A favore dell'approvazione della legge Zan. "#Ugual me too". 

Manuel ha lanciato un appello al presidente della Camera, Roberto Fico, perché si approvi «al più presto una legge contro l’omofobia che in occasione della Giornata internazionale contro l’omo-lesbo-bi-trans-fobia, si era espresso ampiamente a favore della legge. Fico ha così risposto all’appello del 40enne monrealese: «La storia di Manuel Croce ci ricorda che ci sono ancora dei passi da fare per una società che rispetti il modo in cui ciascuna persona si identifica, che non prescriva ruoli e non giudichi scelte. Le istituzioni devono impegnarsi in tal senso, così come ognuno di noi deve farlo nel suo quotidiano. Ed è per questo che raccolgo l’appello che Manuel mi ha rivolto: una legge contro l’omofobia è uno strumento normativo di cui abbiamo bisogno».

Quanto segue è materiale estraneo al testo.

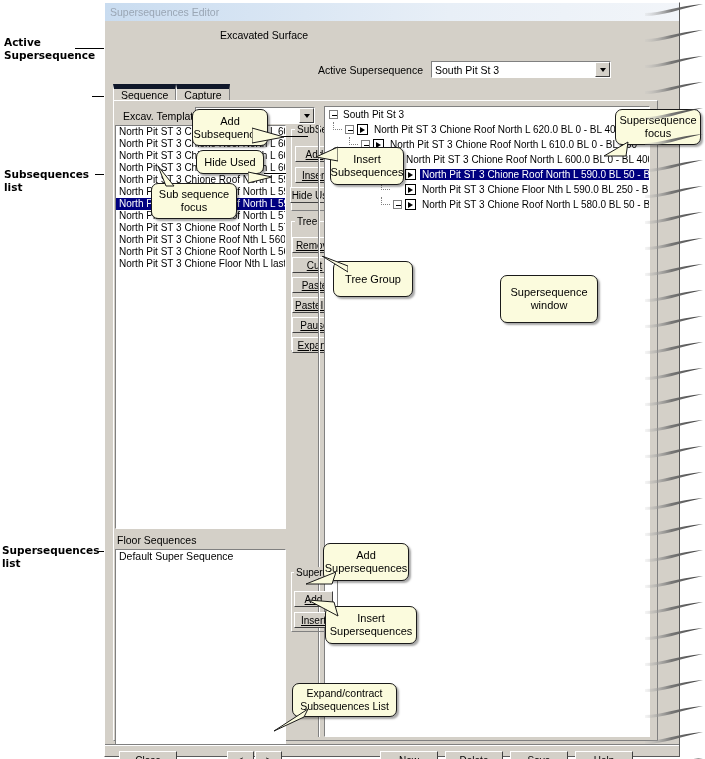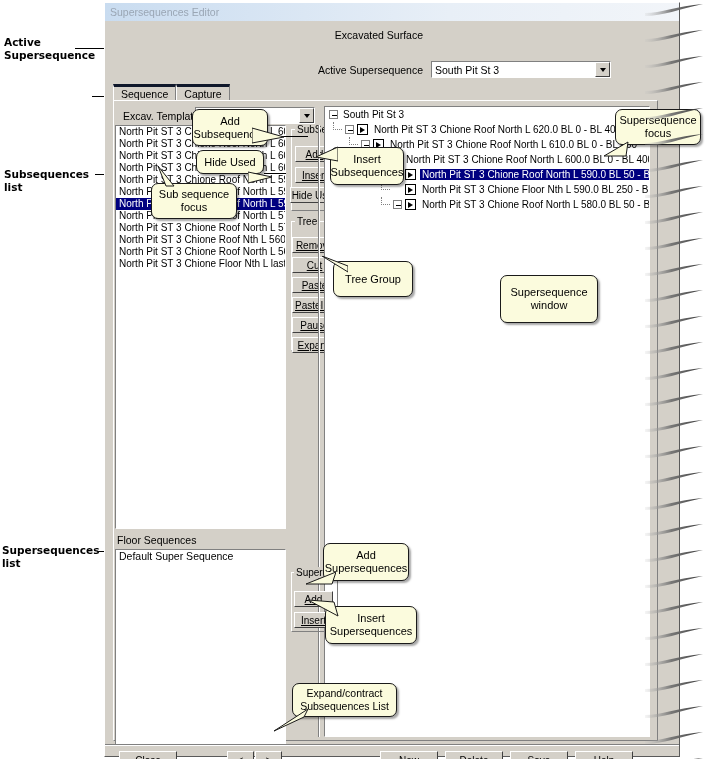"Excavated Surface" div.form-label { text-align: none -> center }
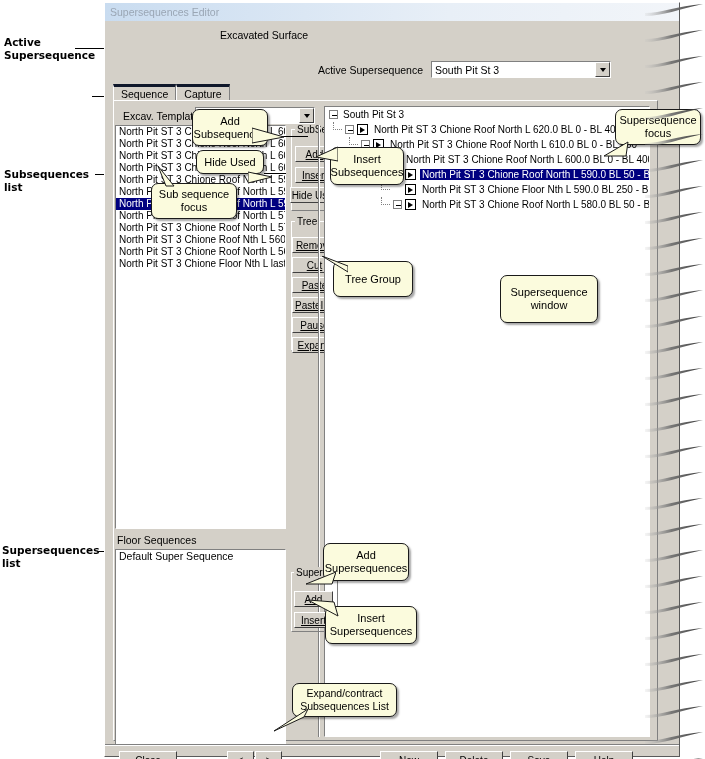"Sequence" .tab { border-top: 3px solid #0f172a -> 5px solid #0f172a }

Riscontro anche da parte di Alessandro Zan, relatore del testo unificato di legge in materia di prevenzione e contrasto alle violenze e discriminazioni per motivi legati al sesso, al genere, all’orientamento sessuale e all’identità di genere, che ha scritto su Facebook: «Le parole del presidente della Camera Roberto Fico per la legge contro l’omotransfobia e la misoginia sono davvero importanti. Ora diamo immediatamente seguito a questo impegno delle istituzioni e approviamo la legge alla Camera in ottobre e poi rapidamente in Senato».

Manuel ha fondato uno slogan "#Ugual me too" per la lotta ai diritti della comunità Lgbt e per la legge Zan." In questo momento non mi sento uguale agli altri – ha detto Manuel – perché non ho gli stessi diritti degli altri. Quanti Manuel ancora ci devono essere che devono subire questi atti, discriminazioni sessuali? Ma attenzione, non è bullismo, sono veri e propri atti discriminatori. Abbiamo bisogno che il parlamento si unisca  e che il presidente della Camera Roberto Fico ancora forzi e sproni tutti i parlamentari affinché ci sia la volontà comune da entrambi i lati del parlamento, anche al Senato, affinché si velocizzi per la stesura finale e l'approvazione definitiva della legge Zan. Conclude – Anch'io voglio essere uguale agli altri, anch'io voglio gli stessi diritti, anch'io voglio che il mio Stato mi difenda da insulti omofobi o da discriminazioni sessuali. È  importante: ugual me too".